[SUPPLIED MATERIAL Boundary: Start]

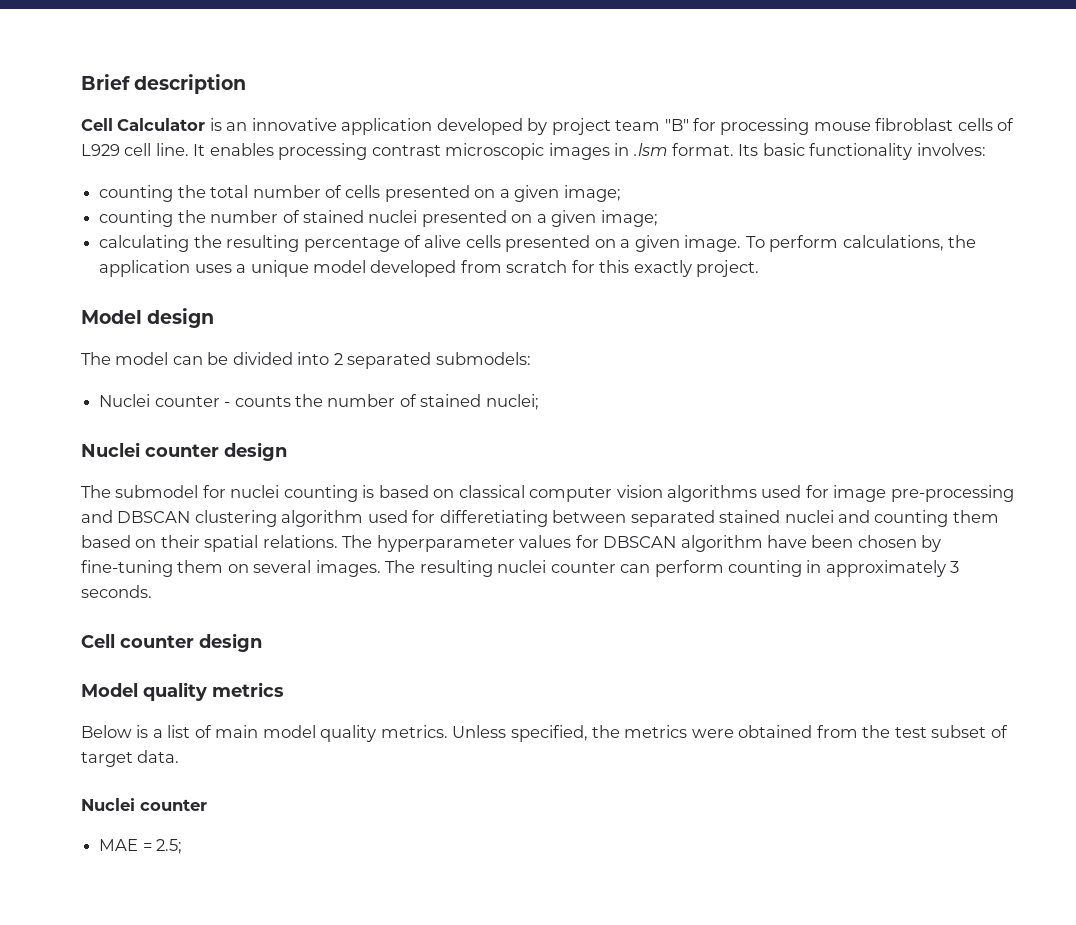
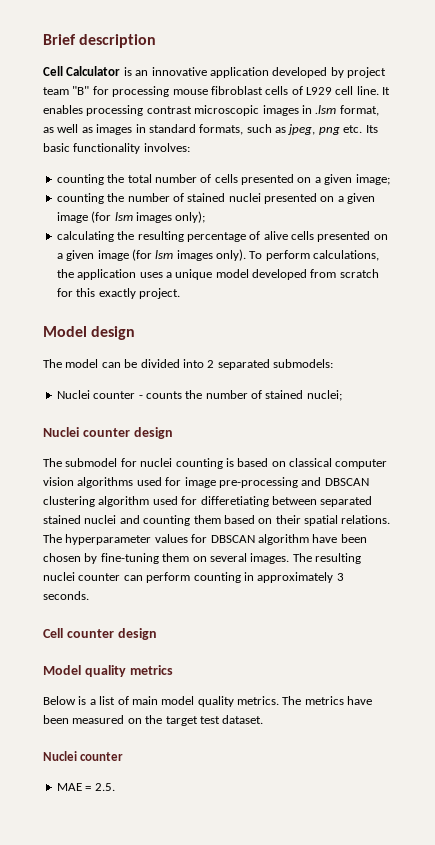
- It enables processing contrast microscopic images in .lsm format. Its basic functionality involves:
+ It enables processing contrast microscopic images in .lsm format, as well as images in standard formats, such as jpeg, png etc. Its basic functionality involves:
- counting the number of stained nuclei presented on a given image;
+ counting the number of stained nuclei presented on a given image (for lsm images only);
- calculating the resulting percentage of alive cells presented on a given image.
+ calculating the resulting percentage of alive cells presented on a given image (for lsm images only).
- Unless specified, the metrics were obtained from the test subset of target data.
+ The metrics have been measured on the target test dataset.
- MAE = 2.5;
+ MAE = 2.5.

[SUPPLIED MATERIAL Boundary: End]

Repeat only the lines running from the line that contains "- Unless specified, the" through the last line above, inclusive.

• _EXERCISE RESULT_:
- Unless specified, the metrics were obtained from the test subset of target data.
+ The metrics have been measured on the target test dataset.
- MAE = 2.5;
+ MAE = 2.5.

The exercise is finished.